Lederman and Vladeck said there is one extreme possibility for Patel to serve as FBI earlier and without immediate Senate confirmation: if Trump or the attorney general fires Deputy Director Abbate and installs Patel in that role.
Given the complications and pending leadership changes within the Justice Department and the time it will take for Trump's attorney general pick to assume office, this scenario seems unlikely, according to the experts.
Lederman added that if he were to install Patel as the deputy director, the FVRA would not only limit his tenure as acting director but also force him to step down if Trump follows through with his nomination.
Patel, who is already under extreme scrutiny and criticism for his extreme views, would also have to answer for actions and policies that he made during his time as acting director under this scenario, Lederman noted.
"It upsets the Senate because you already put that person in place without the confirmation process but it also makes everything they do in that position fodder for the nomination," he said, stressing it is very unlikely.

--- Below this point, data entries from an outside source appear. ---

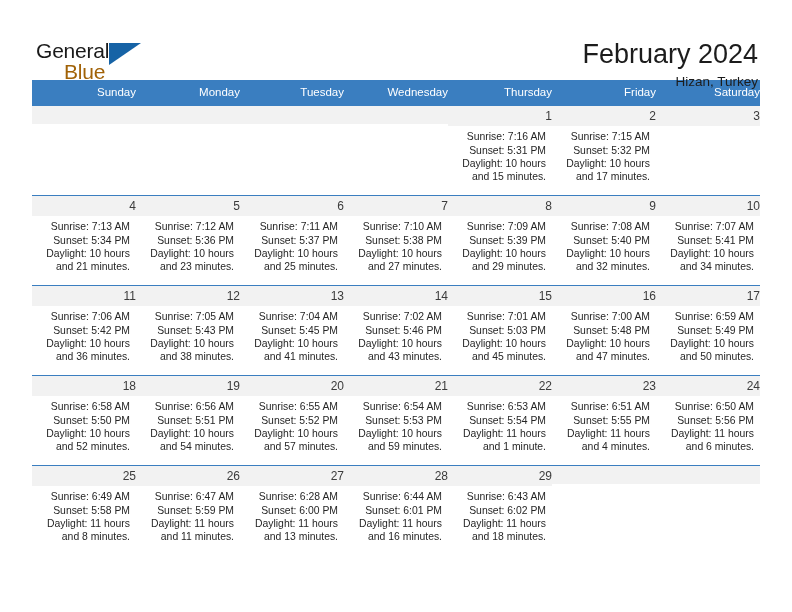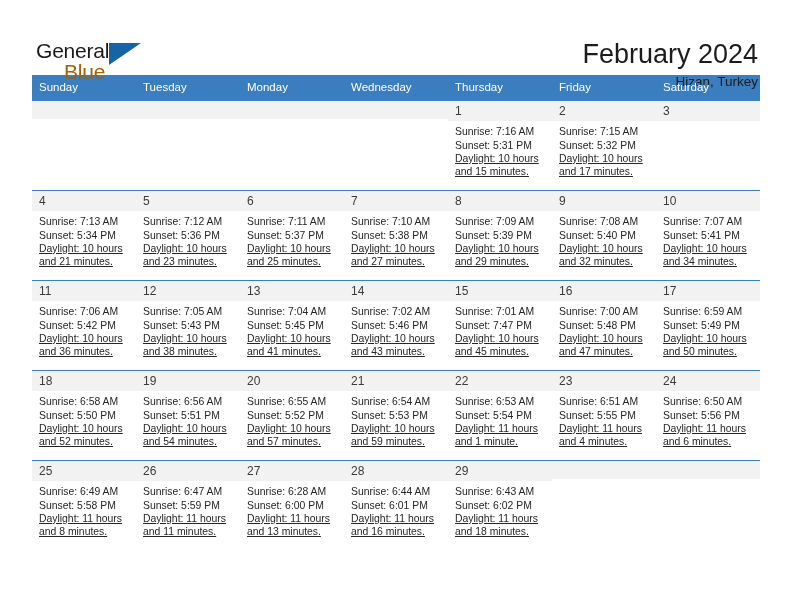--- a/index.html
+++ b/index.html
@@ -79,21 +79,22 @@
     font-size: 13.5px;
     color: #1c1c1c;
     margin-top: 7px;
     line-height: 1;
     white-space: nowrap;
   }
 
   
   .calendar {
     width: 728px;
-    margin-top: 3px;
+    margin-top: 8px;
+    text-align: right;
   }
   .dow-row {
     display: flex;
     background: #3a7ec0;
   }
   .dow {
     flex: 1 1 0;
     min-width: 0;
     color: #ffffff;
     font-size: 11.5px;
@@ -129,21 +130,21 @@
     background: #f2f2f2;
     color: transparent;
   }
   .info {
     padding: 4px 6px 0 7px;
     font-size: 10.4px;
     line-height: 13.4px;
     color: #262626;
   }
   .info div { white-space: nowrap; }
-  .info .wrap { white-space: normal; text-decoration: underline; }
+  .info .wrap { white-space: normal; }
 </style>
 </head>
 <body>
 
 <div class="page">
 
   <div class="top">
     <div class="logo">
       <span class="logo-general">General</span>
       <span class="logo-tri"></span>
@@ -152,22 +153,22 @@
     <div class="titles">
       <div class="month-title">February 2024</div>
       <div class="location">Hizan, Turkey</div>
     </div>
   </div>
 
   <div class="calendar">
 
     <div class="dow-row">
       <div class="dow">Sunday</div>
+      <div class="dow">Monday</div>
       <div class="dow">Tuesday</div>
-      <div class="dow">Monday</div>
       <div class="dow">Wednesday</div>
       <div class="dow">Thursday</div>
       <div class="dow">Friday</div>
       <div class="dow">Saturday</div>
     </div>
 
     <div id="weeks-container">
         <div class="week">
           <div class="cell empty">
             <div class="daynum"></div>
@@ -289,21 +290,21 @@
             <div class="info">
               <div>Sunrise: 7:02 AM</div>
               <div>Sunset: 5:46 PM</div>
               <div class="wrap">Daylight: 10 hours and 43 minutes.</div>
             </div>
           </div>
           <div class="cell">
             <div class="daynum">15</div>
             <div class="info">
               <div>Sunrise: 7:01 AM</div>
-              <div>Sunset: 7:47 PM</div>
+              <div>Sunset: 5:03 PM</div>
               <div class="wrap">Daylight: 10 hours and 45 minutes.</div>
             </div>
           </div>
           <div class="cell">
             <div class="daynum">16</div>
             <div class="info">
               <div>Sunrise: 7:00 AM</div>
               <div>Sunset: 5:48 PM</div>
               <div class="wrap">Daylight: 10 hours and 47 minutes.</div>
             </div>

The Justice Department and government watchdog groups will be keeping their eye on the ongoing proceedings and Lederman said that at the end of the day, Trump will have to nominate a permanent FBI director and it will come down to if there is enough support in the Senate to back Patel or another pick.
He did note that Trump could use the FVRA for other positions throughout the federal government and noted that he and other presidents have used the loopholes to appoint acting directors that aligned with their administration's goals.
Trump in particular used the act to keep his picks in office without any approval, picks such as Chad Wolf, who was first appointed to non Senate-approved position in the Department of Homeland Security before a series of controversial resignations led to his becoming the agency's acting director in 2019.
A year later, a federal court found Wolf's appointment unlawful but he did not resign until a week before Trump left office.
"Lots of people including me have written about the ways Trump's behavior has turned this act into a pretzel," Lederman said.
Lederman said there have been constant calls for Congress to strengthen the act to prevent the executive branch from asserting its power over Senate-approved appointees and maintains that this is a bipartisan issue that needs to be addressed immediately.
"There is broad consensus that the act goes way too far and much of is too generous and that Congress should fix it," he said.